Problem requirements:
Your task is to return all of the entries below exactly, leaving out each picture.

=======

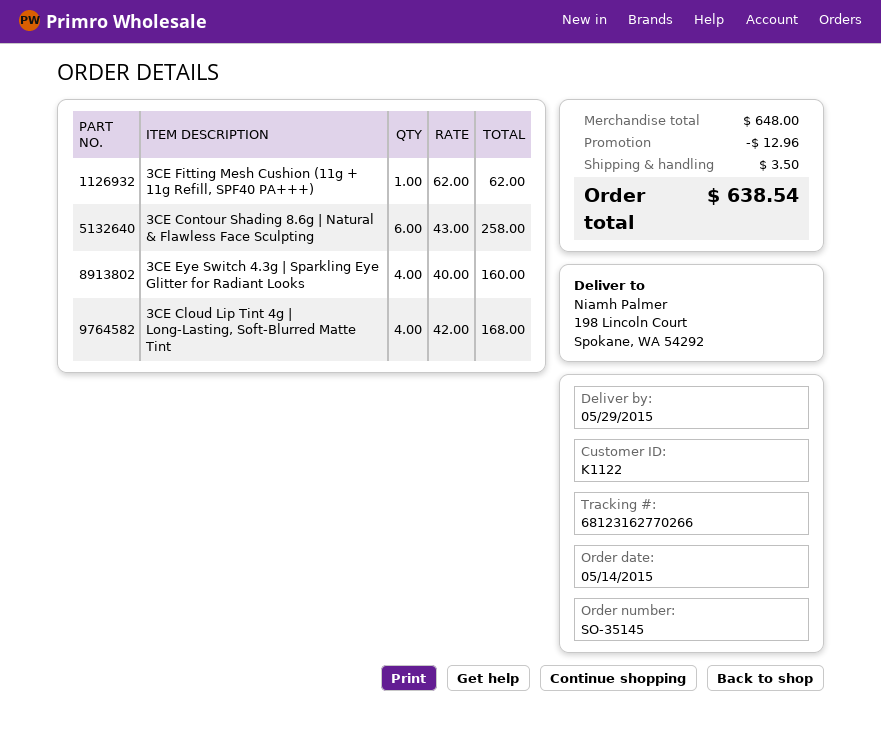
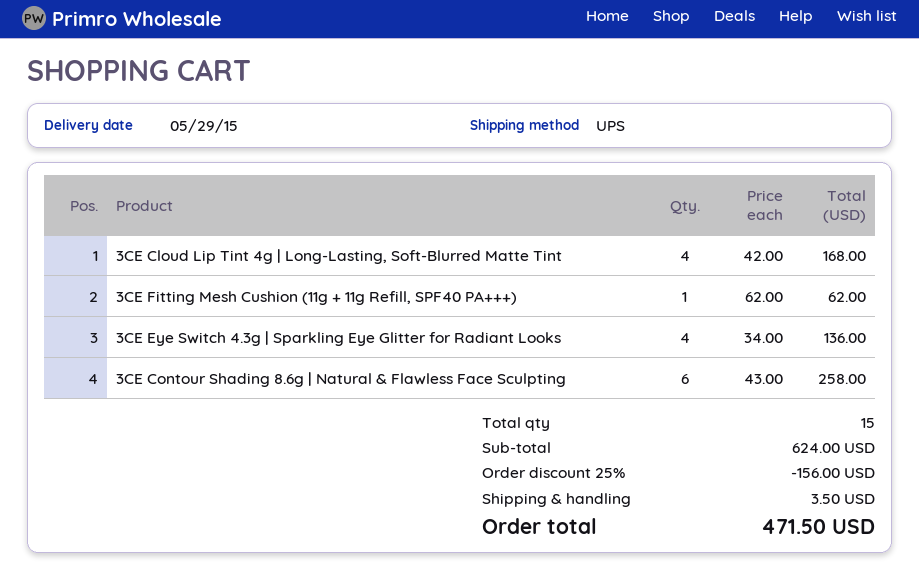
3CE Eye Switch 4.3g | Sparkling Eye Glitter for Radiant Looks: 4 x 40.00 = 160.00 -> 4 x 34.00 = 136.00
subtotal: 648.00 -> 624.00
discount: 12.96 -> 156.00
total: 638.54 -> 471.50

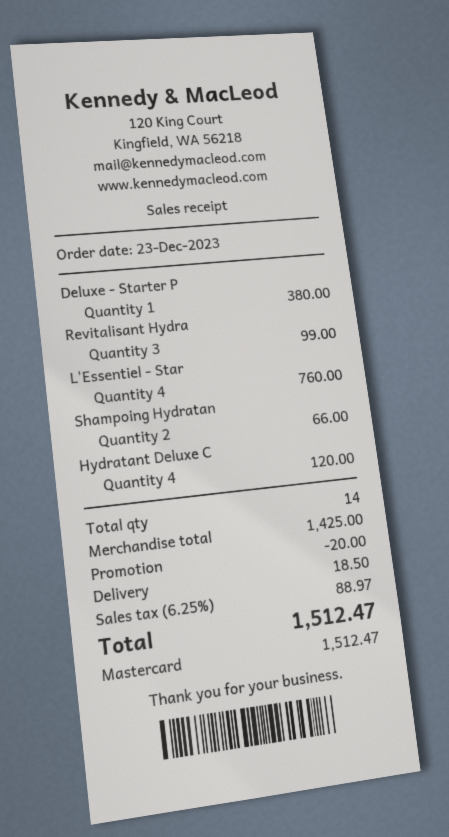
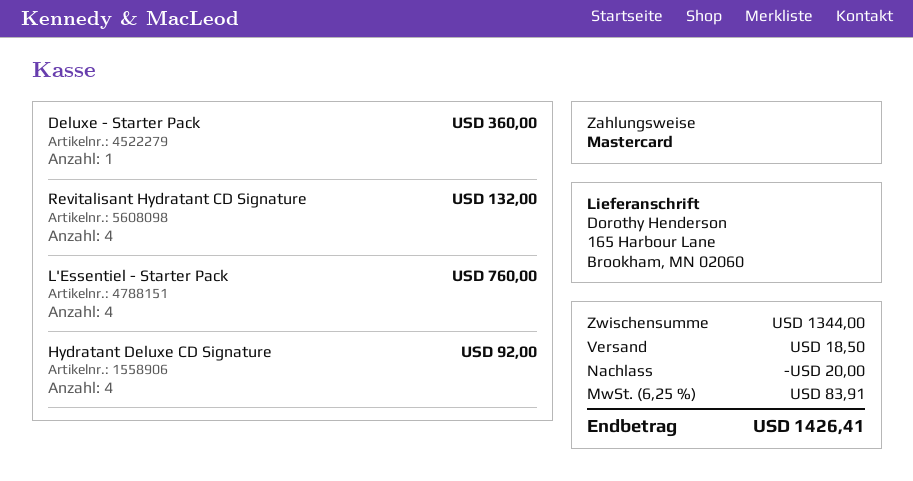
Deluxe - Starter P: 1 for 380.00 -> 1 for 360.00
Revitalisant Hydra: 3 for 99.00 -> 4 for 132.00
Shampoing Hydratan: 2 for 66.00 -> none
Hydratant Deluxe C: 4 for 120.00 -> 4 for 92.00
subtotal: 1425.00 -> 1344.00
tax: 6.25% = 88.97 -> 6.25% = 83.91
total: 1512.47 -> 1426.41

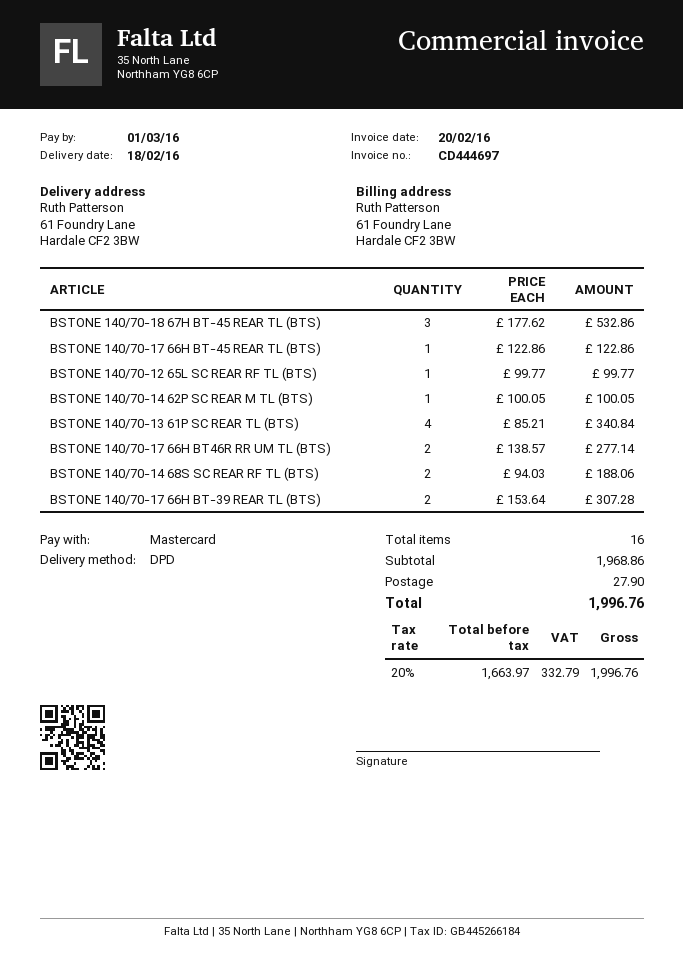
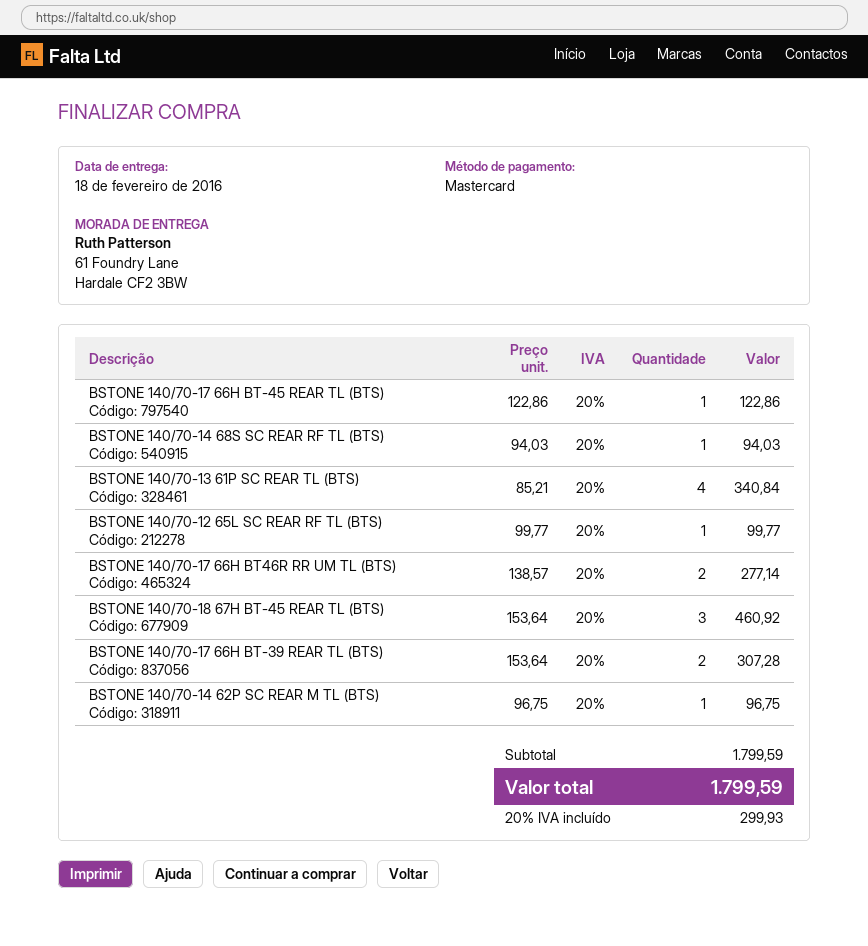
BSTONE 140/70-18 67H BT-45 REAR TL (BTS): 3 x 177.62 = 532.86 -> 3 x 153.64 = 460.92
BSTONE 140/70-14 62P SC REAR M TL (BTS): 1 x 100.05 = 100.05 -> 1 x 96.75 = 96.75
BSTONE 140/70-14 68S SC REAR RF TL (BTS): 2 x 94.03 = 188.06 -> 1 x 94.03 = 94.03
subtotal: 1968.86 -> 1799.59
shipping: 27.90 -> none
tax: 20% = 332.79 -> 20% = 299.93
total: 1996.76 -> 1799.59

=======

Answer for this exercise:
3CE Eye Switch 4.3g | Sparkling Eye Glitter for Radiant Looks: 4 x 40.00 = 160.00 -> 4 x 34.00 = 136.00
subtotal: 648.00 -> 624.00
discount: 12.96 -> 156.00
total: 638.54 -> 471.50

Deluxe - Starter P: 1 for 380.00 -> 1 for 360.00
Revitalisant Hydra: 3 for 99.00 -> 4 for 132.00
Shampoing Hydratan: 2 for 66.00 -> none
Hydratant Deluxe C: 4 for 120.00 -> 4 for 92.00
subtotal: 1425.00 -> 1344.00
tax: 6.25% = 88.97 -> 6.25% = 83.91
total: 1512.47 -> 1426.41

BSTONE 140/70-18 67H BT-45 REAR TL (BTS): 3 x 177.62 = 532.86 -> 3 x 153.64 = 460.92
BSTONE 140/70-14 62P SC REAR M TL (BTS): 1 x 100.05 = 100.05 -> 1 x 96.75 = 96.75
BSTONE 140/70-14 68S SC REAR RF TL (BTS): 2 x 94.03 = 188.06 -> 1 x 94.03 = 94.03
subtotal: 1968.86 -> 1799.59
shipping: 27.90 -> none
tax: 20% = 332.79 -> 20% = 299.93
total: 1996.76 -> 1799.59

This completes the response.